Le Roi de la Basoche était élu le lundi de la Pentecôte par les syndics des procureurs au parlement et par les notaires, sous la présidence de deux commissaires du Parlement. Son costume était semblable à celui du Prince d’Amour, mais il portait en plus le cordon bleu et la plaque de l’Ordre du Saint-Esprit.
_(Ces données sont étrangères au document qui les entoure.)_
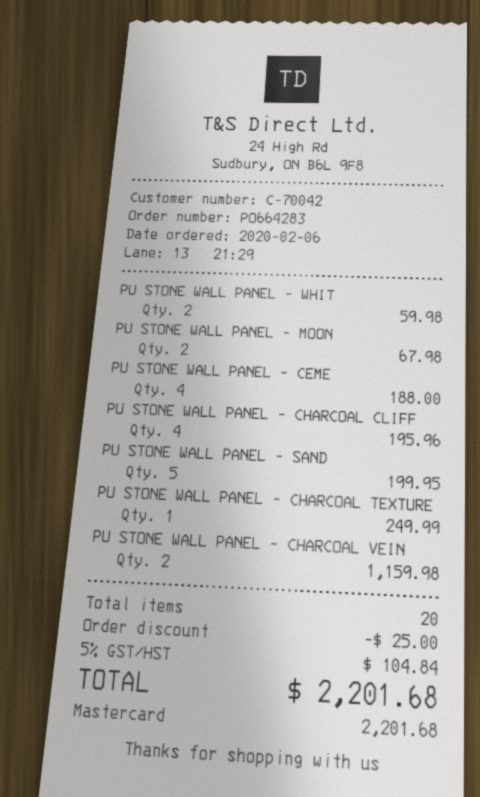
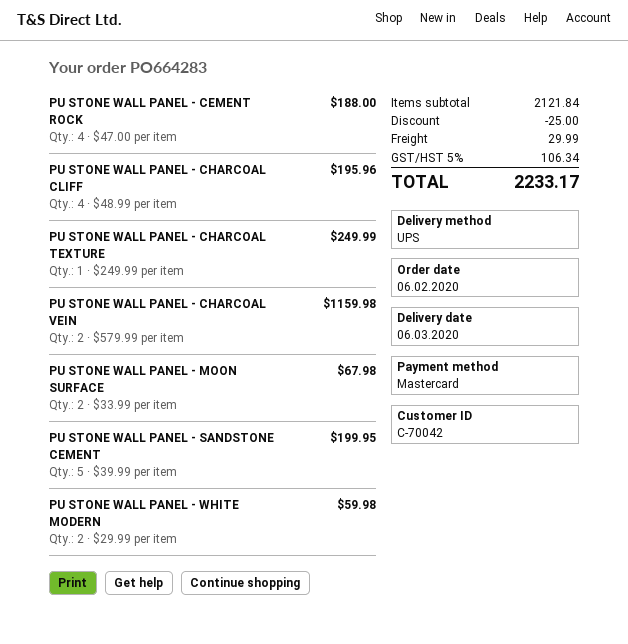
shipping: none -> 29.99
tax: 5% = 104.84 -> 5% = 106.34
total: 2201.68 -> 2233.17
De tous les cortèges, celui de la Basoche était de beaucoup le plus beau et le plus nombreux. Le premier bâtonnier ouvrait la marche, suivi par une compagnie de mousquetaires portant l’écharpe en soie bleu de ciel; le porte-enseigne avait aussi une compagnie de mousquetaires avec écharpes roses. Le deuxième bâtonnier, le capitaine des gardes, portaient une lance ornée de rubans. Le connétable, l’amiral, le grand maître et le chevalier d’honneur étaient suivis de vingt-quatre gardes en casaques de soie bleu de ciel doublées de blanc, avec des croix en dentelle d’argent sur la poitrine et dans le dos, le mousquet sur l’épaule et l’épée au côté. Le troisième bâtonnier était escorté par une compagnie de mousquetaires avec écharpes bleues; puis venaient le guidon du roi, la musique et les pages. Le Roi de la Basoche, entre deux gardes du Parlement, suivi de ses invités, fermait la marche. Une de ses prérogatives consistait, avant de se rendre à l’église, à faire acte d’apparition au Palais, où il siégeait quelques instants à la place du roi.